Problem to work on:
Please retype every entry as written, and keep the pictures out.

=-=-=

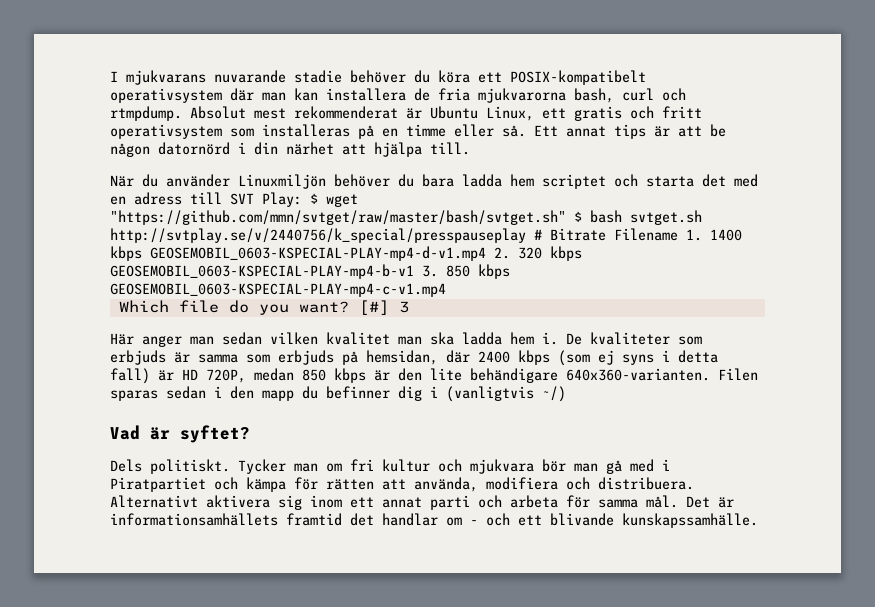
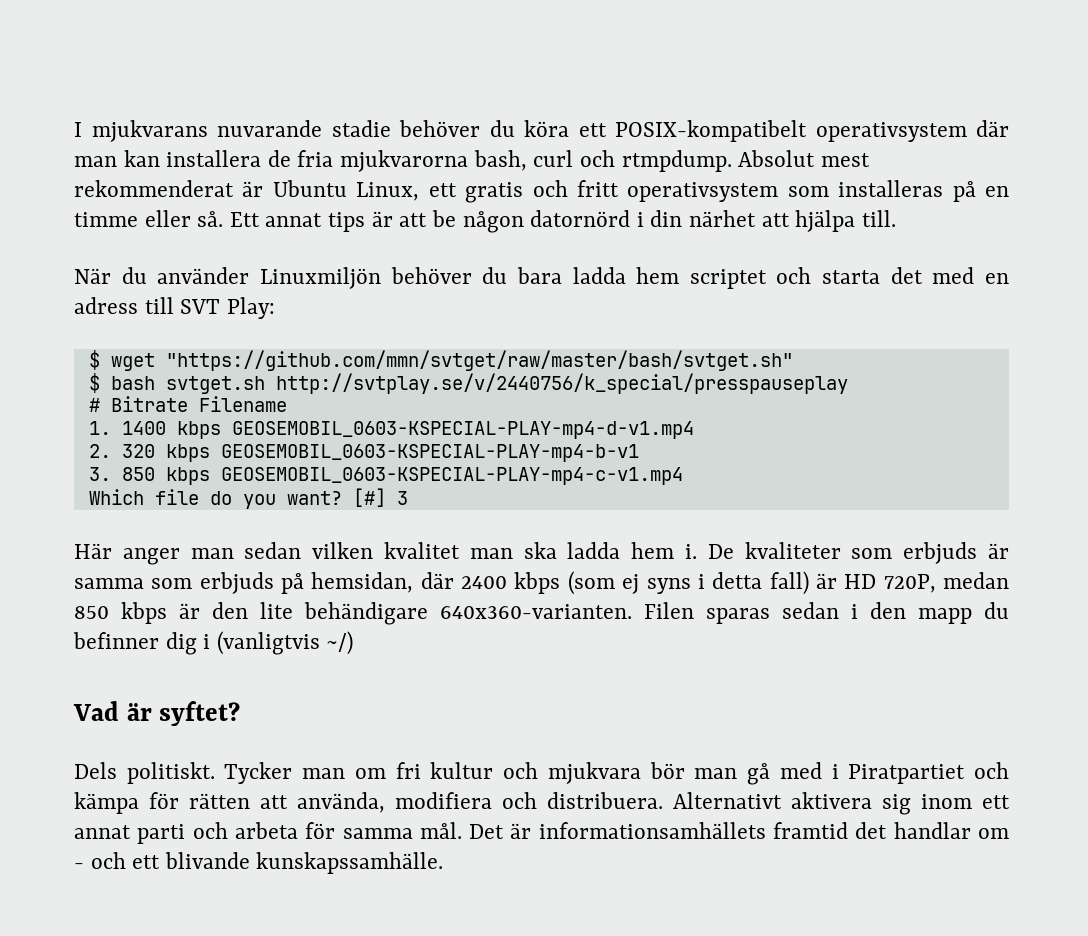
(302, 199) none -> (275, 308) //
(566, 217) none -> (793, 360) //
(526, 235) none -> (848, 383) //
(678, 234) none -> (287, 404) //
(486, 253) none -> (694, 430) //
(414, 271) none -> (639, 453) //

=-=-=

Exercise response:
(302, 199) none -> (275, 308) //
(566, 217) none -> (793, 360) //
(526, 235) none -> (848, 383) //
(678, 234) none -> (287, 404) //
(486, 253) none -> (694, 430) //
(414, 271) none -> (639, 453) //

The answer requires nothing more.